A Law Unto Themselves

Constitution,Founding Fathers,Healthcare,Justice,Law,The Courts

            

Why stage a judicial intervention when you can sit back and let the executive and the legislature accrue more power, a power that invariably will redound to the Courts as well?

On Monday, the High Court, which should check the other two branches of government—how is that working out?—decided against taking up “the constitutionality of the National Security Agency’s surveillance program that collects bulk telephone data of millions of Americans.” (NJ)

When the Supreme Court has the chance to strike down rights-violating laws and legislation (like the Obamacare individual mandate)—it so often declines.

“Monday’s decision,” concludes the National Journal (too charitably, in my opinion), “reaffirms expectations that the justices would rather allow the issue to percolate within the circuit courts first.”

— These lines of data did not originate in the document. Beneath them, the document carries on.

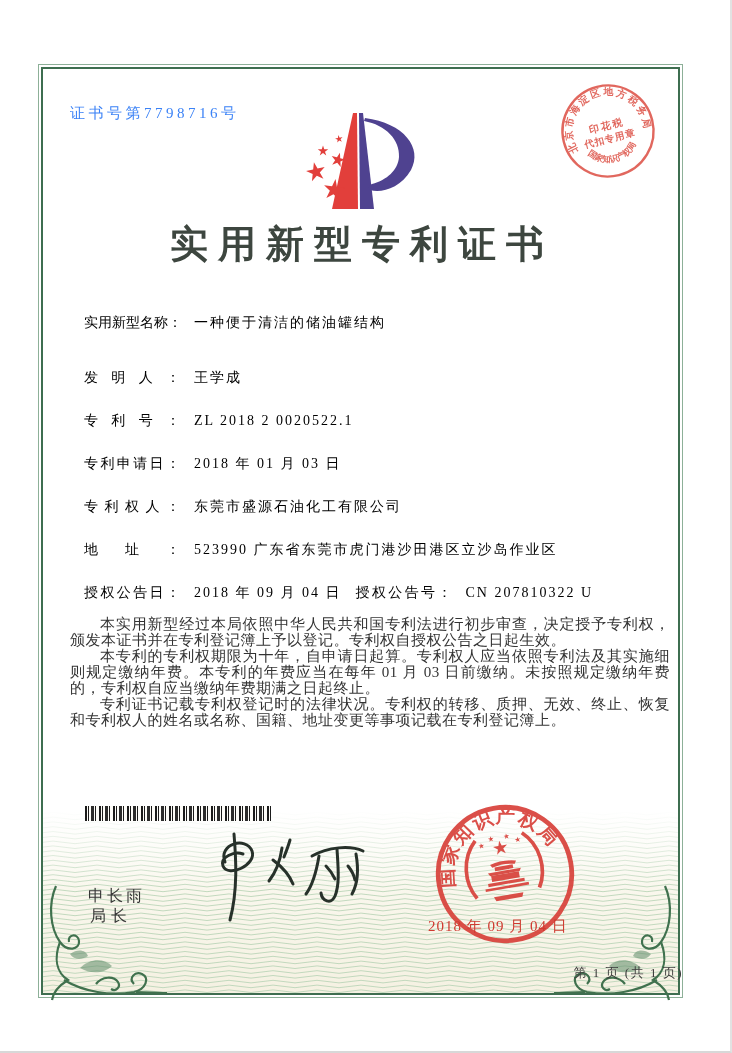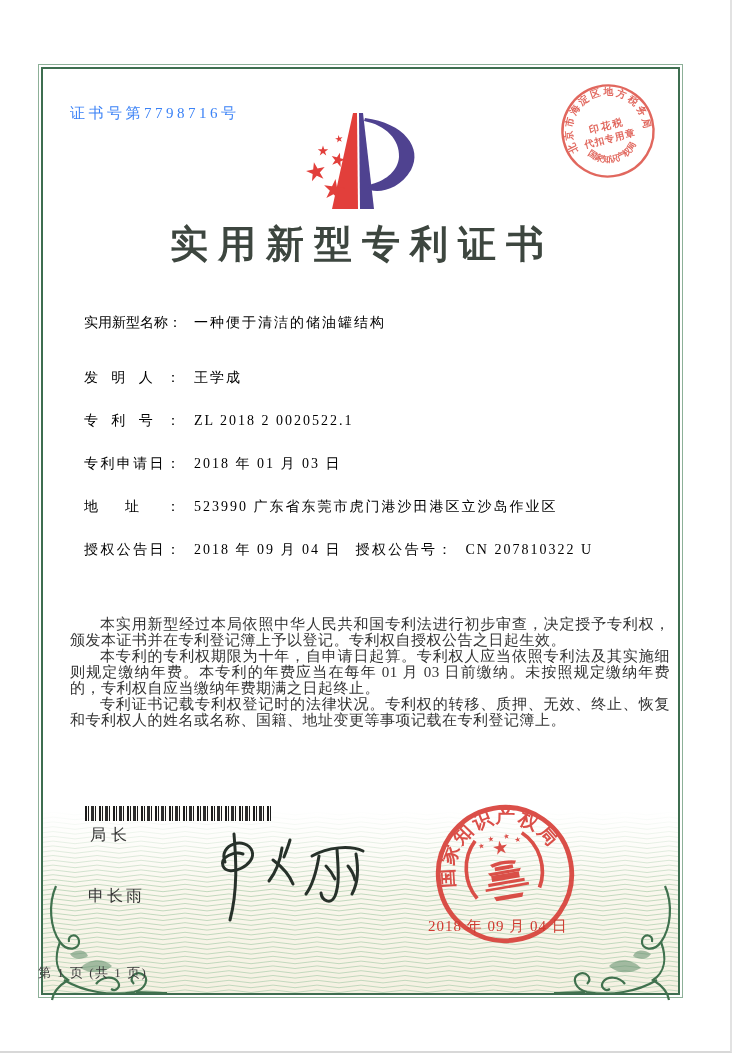--- a/index.html
+++ b/index.html
@@ -43,33 +43,33 @@
     text-align:justify;color:#333;z-index:3;}
   .body-text p{margin:0;text-indent:2em;letter-spacing:0.5px;}
 
   .barcode{left:85px;top:806px;width:186px;height:15px;z-index:3;background-color:#fdfcf8;
     background-image:repeating-linear-gradient(90deg,
       #1b1b1b 0 2px, transparent 2px 3px,
       #1b1b1b 3px 4px, transparent 4px 6px,
       #2c2c2c 6px 9px, transparent 9px 10px,
       #1b1b1b 10px 11px, transparent 11px 14px);}
 
-  .director-title{left:90px;top:825px;font-size:16px;letter-spacing:5px;color:#353535;z-index:4;text-align:right;}
+  .director-title{left:90px;top:906px;font-size:16px;letter-spacing:5px;color:#353535;z-index:4;text-align:right;}
   .director-name{left:88px;top:886px;font-size:16px;letter-spacing:3px;color:#353535;z-index:4;}
 
   .sig{left:198px;top:824px;z-index:4;}
   .sig path{stroke:#27312a;stroke-width:3;fill:none;stroke-linecap:round;}
 
   .seal-cnipa{left:426px;top:795px;z-index:4;opacity:.92;}
   .seal-date{left:428px;top:917px;width:175px;font-size:15px;color:#cf3a30;
     letter-spacing:1px;white-space:nowrap;z-index:5;}
 
   .seal-tax{left:558px;top:81px;z-index:4;opacity:.88;}
 
-  .footer{left:38px;top:964px;width:645px;text-align:left;font-size:13px;
+  .footer{left:38px;top:964px;width:645px;text-align:right;font-size:13px;
     letter-spacing:1.5px;color:#3d3d3d;z-index:3;}
 
   .flourish{top:884px;z-index:3;}
   .flourish path{stroke:#40714e;stroke-width:2.2;fill:none;}
   .flourish path.leaf{fill:#5c8a68;stroke:none;opacity:.55;}
   .fl-left{left:40px;}
   .fl-right{left:553px;transform:scaleX(-1);}
 </style>
 </head>
 <body>
@@ -176,20 +176,23 @@
     <div class="frow">
       <span class="flabel">发明人：</span><span class="fvalue">王学成</span>
     </div>
     <div class="frow">
       <span class="flabel">专利号：</span><span class="fvalue">ZL 2018 2 0020522.1</span>
     </div>
     <div class="frow">
       <span class="flabel">专利申请日：</span><span class="fvalue">2018 年 01 月 03 日</span>
     </div>
     <div class="frow">
+      <span class="flabel">专利权人：</span><span class="fvalue">东莞市盛源石油化工有限公司</span>
+    </div>
+    <div class="frow">
       <span class="flabel">地址：</span><span class="fvalue">523990 广东省东莞市虎门港沙田港区立沙岛作业区</span>
     </div>
     <div class="frow">
       <span class="gcell g1">
         <span class="flabel">授权公告日：</span><span class="fvalue">2018 年 09 月 04 日</span>
       </span>
       <span class="gcell">
         <span class="flabel">授权公告号：</span><span class="fvalue">CN 207810322 U</span>
       </span>
     </div>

(At least NJ covers such stuff.)

In the case of Obama’s Affordable Care Act, John G. Roberts Jr., chief of the country’s legal politburo of proctologists, rewrote Obamacare, and then proceeded to provide the fifth vote to uphold the individual mandate undergirding the law, thereby undeniably and obscenely extending Congress’s taxing power.

Face it, the idea of a judiciary that would police the executive as an arm of a self-correcting tripartite government is worse than naive. Rather, it WAS recklessly naive of the American Founding Fathers to imagine that branches of a government, each of whose power is enhanced when the power of the other branches grows, would serve as a check on one another.